### [Task]
From the data that follows, print exactly the lines starting at the one containing "-9,22 +9,22 @@" and ending at the one containing "display:flex; align-items:center; padding-left:6px;"; include both of them and nothing more.

Screenshot and code edit data:

=======

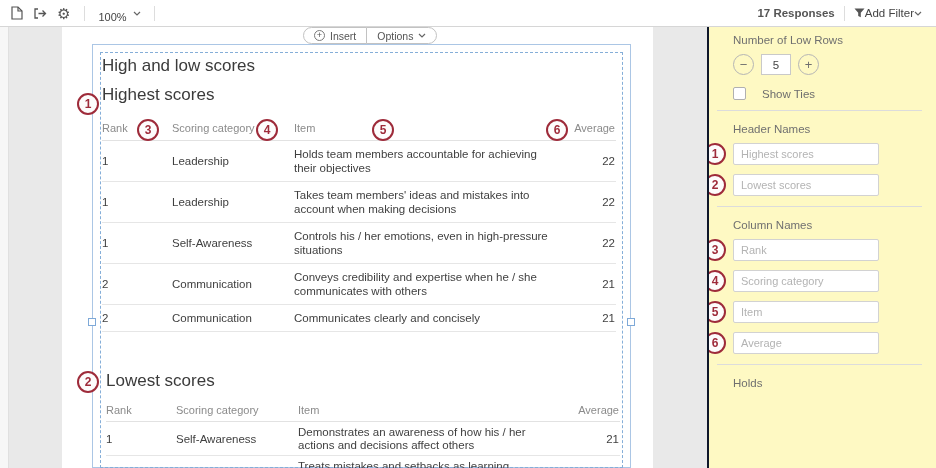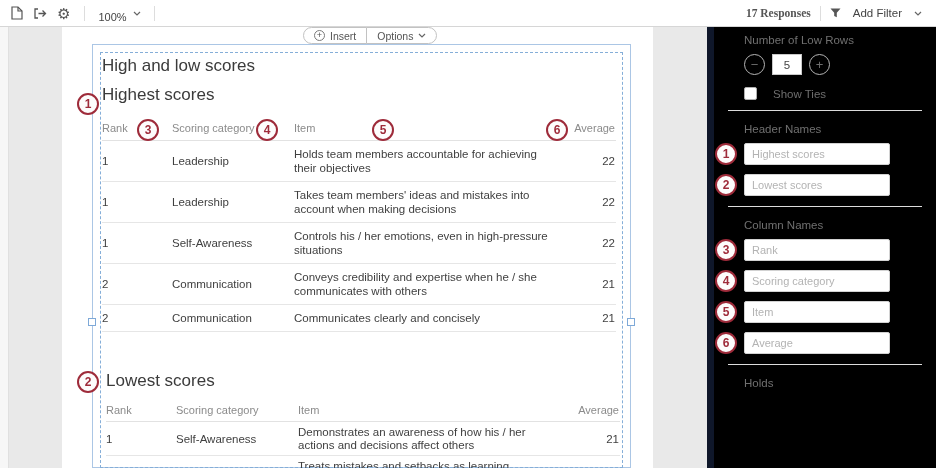--- a/index.html
+++ b/index.html
@@ -9,22 +9,22 @@
   
   .topbar { position:absolute; top:0; left:0; width:936px; height:27px; background:#fff;
             border-bottom:1px solid #d6d6d6; display:flex; align-items:center; z-index:30; }
   .tb-left { display:flex; align-items:center; padding-left:6px; }
   .tb-right { margin-left:auto; display:flex; align-items:center; padding-right:14px; }
   .icon-btn { background:none; border:none; padding:3px 5px; display:flex; align-items:center; cursor:pointer; color:#555; }
   .gear { font-size:15px; line-height:1; color:#555; }
   .vsep { width:1px; height:15px; background:#ddd; margin:0 9px; }
   .zoom-control { background:none; border:none; display:flex; align-items:flex-start; gap:6px;
                   font-size:11px; color:#444; cursor:pointer; padding:2px 4px;margin-top:8px; }
-  .responses { font-size:11.5px; color:#555; font-weight:600;font-family:Liberation Serif, serif; }
-  .filter-btn { background:none; border:none; display:flex; align-items:center; gap:12px;
+  .responses { font-size:11.5px; color:#555; font-weight:600; }
+  .filter-btn { background:none; border:none; display:flex; align-items:center; gap:0;
                 font-size:11.5px; color:#444; cursor:pointer; }
 
   
   .left-rail { position:absolute; left:0; top:27px; width:9px; height:441px; background:#f7f7f7; border-right:1px solid #e0e0e0; }
   .page { position:absolute; left:62px; top:27px; width:591px; height:441px; background:#fff; }
 
   .float-actions { position:absolute; left:303px; top:27px; display:flex; z-index:25; }
   .pill { background:#fff; border:1px solid #c2c2c2; font-size:10.5px; color:#555;
           height:17px; display:flex; align-items:center; gap:5px; padding:0 10px; cursor:pointer; }
   .pill-left { border-radius:9px 0 0 9px; }
@@ -61,21 +61,21 @@
   .callout-canvas { position:absolute; }
   .cc1 { left:77px;  top:93px; }
   .cc3 { left:137px; top:119px; }
   .cc4 { left:256px; top:119px; }
   .cc5 { left:372px; top:119px; }
   .cc6 { left:546px; top:119px; }
   .cc2 { left:77px;  top:371px; }
 
   
   .sidebar { position:absolute; left:707px; top:27px; width:229px; height:441px;
-             background:#000000; border-left:7px solid #0f172a; padding:5px 14px 0 30px; overflow:hidden; }
+             background:#fef9c3; border-left:2px solid #0f172a; padding:5px 14px 0 24px; overflow:hidden; }
   .sb-label { font-size:11.5px; color:#707070; margin:2px 0 8px; }
   .stepper { display:flex; align-items:center; margin-bottom:12px; }
   .step-btn { width:21px; height:21px; border-radius:50%; border:1px solid #b5b5b5; background:transparent;
               color:#6e6e6e; font-size:13px; display:flex; align-items:center; justify-content:center;
               padding:0; cursor:pointer; }
   .step-value { width:30px; height:21px; border:1px solid #c9c9c9; background:#fff; margin:0 7px;
                 font-size:11.5px; color:#444; display:flex; align-items:center; justify-content:center; }
   .check-row { display:flex; align-items:center; gap:16px; margin:2px 0 10px; cursor:pointer; }
   .checkbox { width:13px; height:13px; border:1px solid #b0b0b0; background:#fff; border-radius:2px; }
   .check-label { font-size:11.5px; color:#6e6e6e; }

=======

### [Answer space]
@@ -9,22 +9,22 @@
   
   .topbar { position:absolute; top:0; left:0; width:936px; height:27px; background:#fff;
             border-bottom:1px solid #d6d6d6; display:flex; align-items:center; z-index:30; }
   .tb-left { display:flex; align-items:center; padding-left:6px; }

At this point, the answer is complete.